The BARC ratings data is the primary currency through which these rates are validated and negotiated. BARC, which stands for Broadcast Audience Research Council, measures viewership across Indian television channels using a panel of households equipped with audience measurement devices; the TRP and GRP metrics that emerge from this data are what media buyers and channels use to establish whether the rate being charged is commensurate with the audience being delivered. For Urdu channels, the BARC ratings universe is smaller than for Hindi national channels — the panel representation for Urdu-language viewership has historically been a point of discussion in the industry — but the data is still the most reliable benchmark available for comparing channel performance and justifying rate negotiations.

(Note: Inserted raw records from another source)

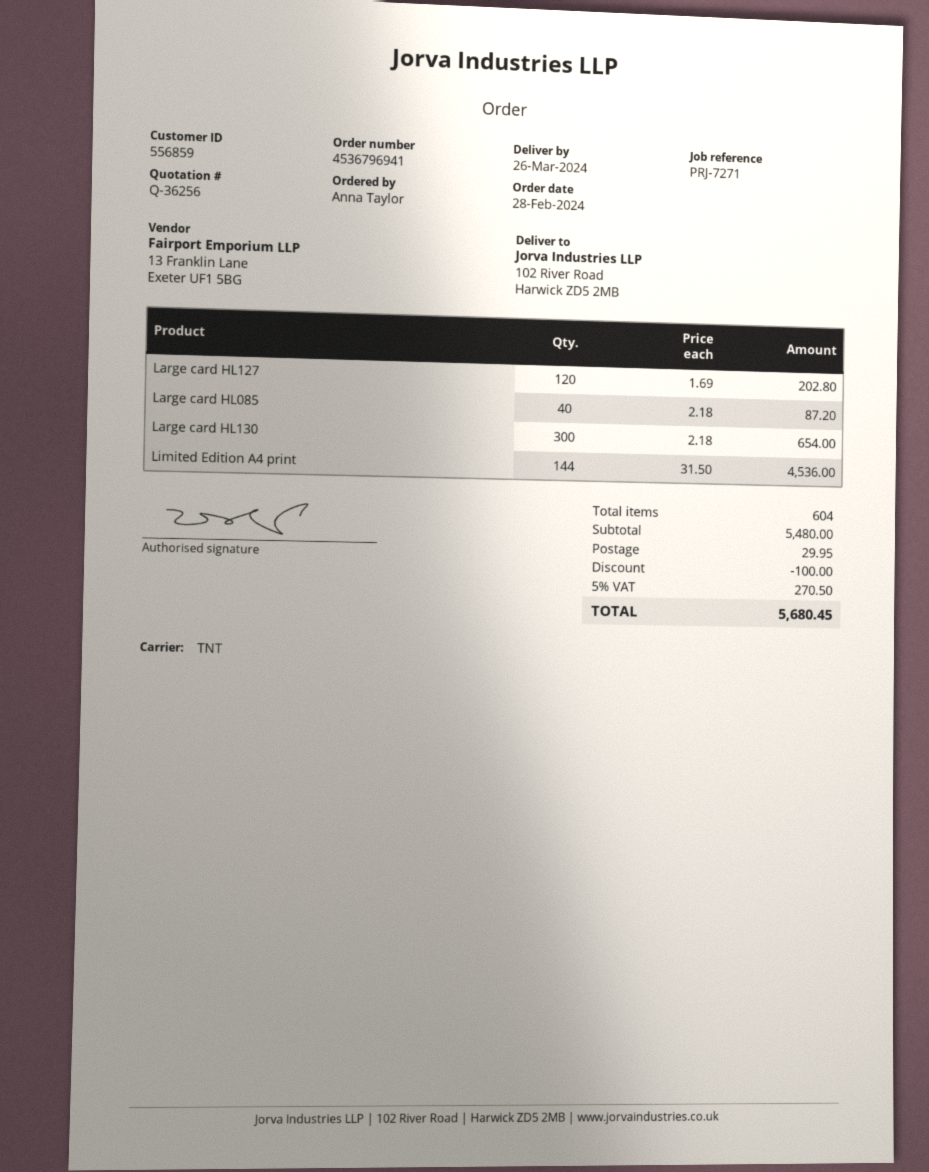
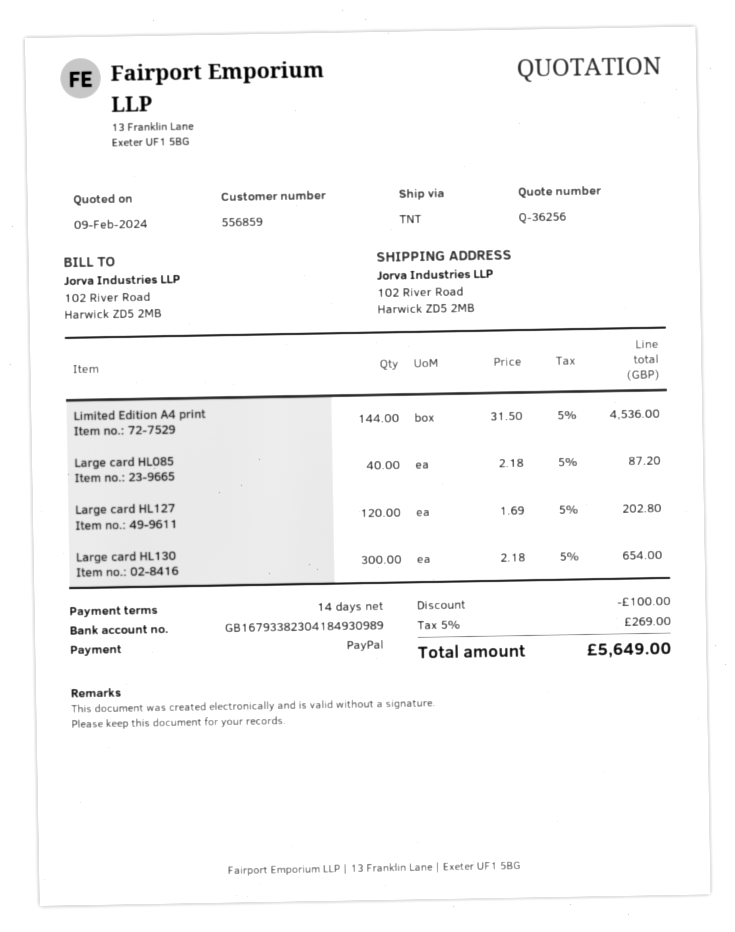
shipping: 29.95 -> none
tax: 5% = 270.50 -> 5% = 269.00
total: 5680.45 -> 5649.00

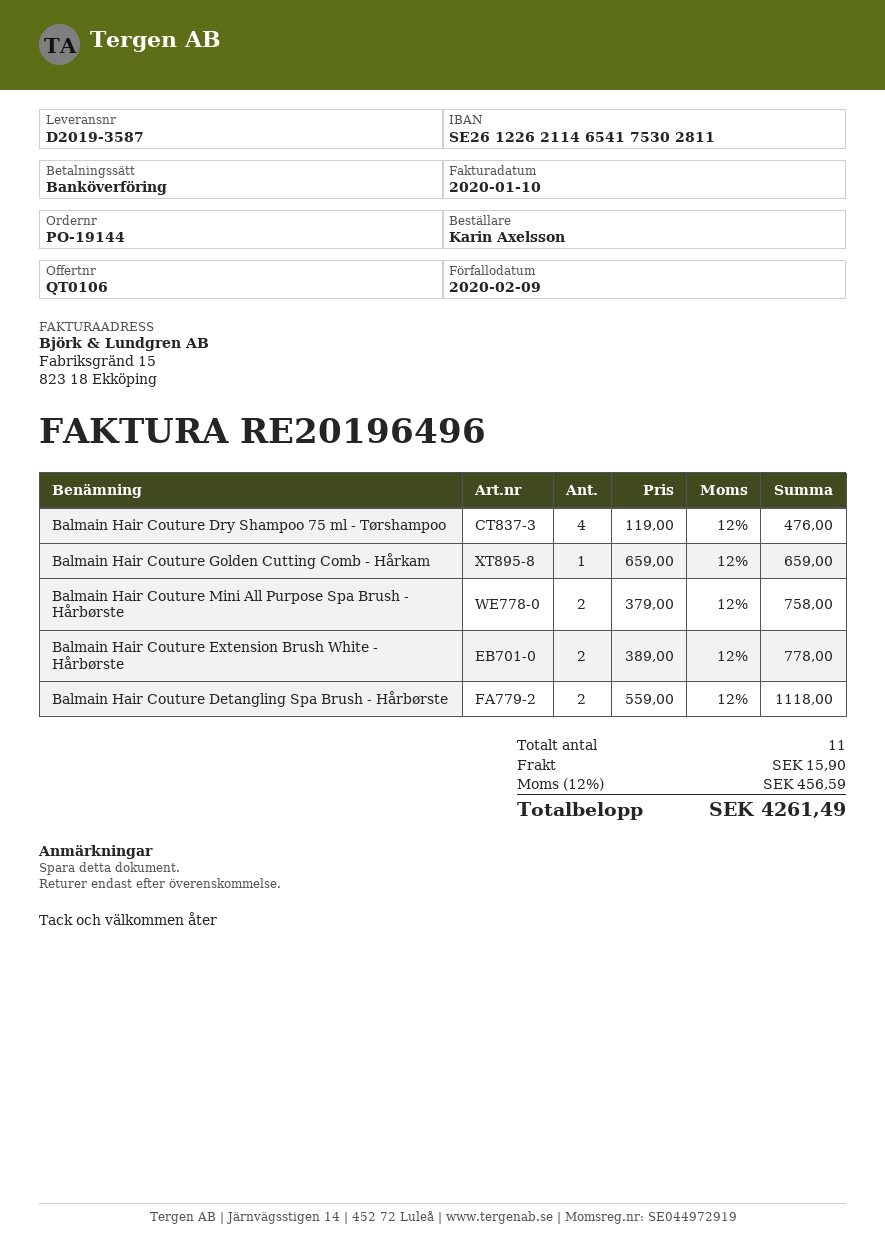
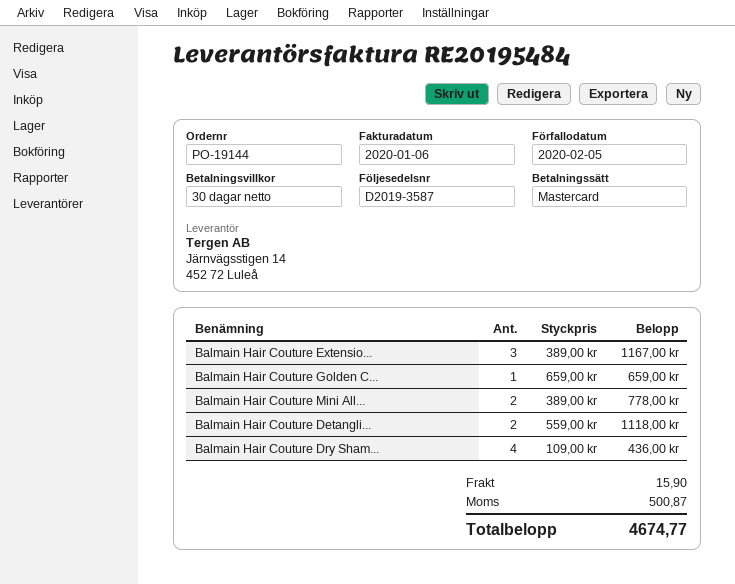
invoice number: RE20196496 -> RE20195484
invoice date: 2020-01-10 -> 2020-01-06
due date: 2020-02-09 -> 2020-02-05
payment method: bank transfer -> Mastercard
Balmain Hair Couture Dry Shampoo 75 ml - Tørshampoo: 4 x 119.00 = 476.00 -> 4 x 109.00 = 436.00
Balmain Hair Couture Mini All Purpose Spa Brush - Hårbørste: 2 x 379.00 = 758.00 -> 2 x 389.00 = 778.00
Balmain Hair Couture Extension Brush White - Hårbørste: 2 x 389.00 = 778.00 -> 3 x 389.00 = 1167.00
tax: 456.59 -> 500.87
total: 4261.49 -> 4674.77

What a lot of people miss is that the effective Urdu channel advertising cost per 10 seconds, when calculated against the actual audience delivered, often compares very favourably to what you would pay for equivalent reach on a Hindi news channel. The absolute rate is lower, the audience is more concentrated and more loyal, and the competitive clutter within the break is typically lower — all of which combine to make the cost-per-impact calculation work in the advertiser's favour. For book urdu TV advertisement India planning purposes, we always recommend running a GRP-based comparison across at least three channels before finalising the media plan, because the variation in cost-per-GRP across Urdu channels can be substantial.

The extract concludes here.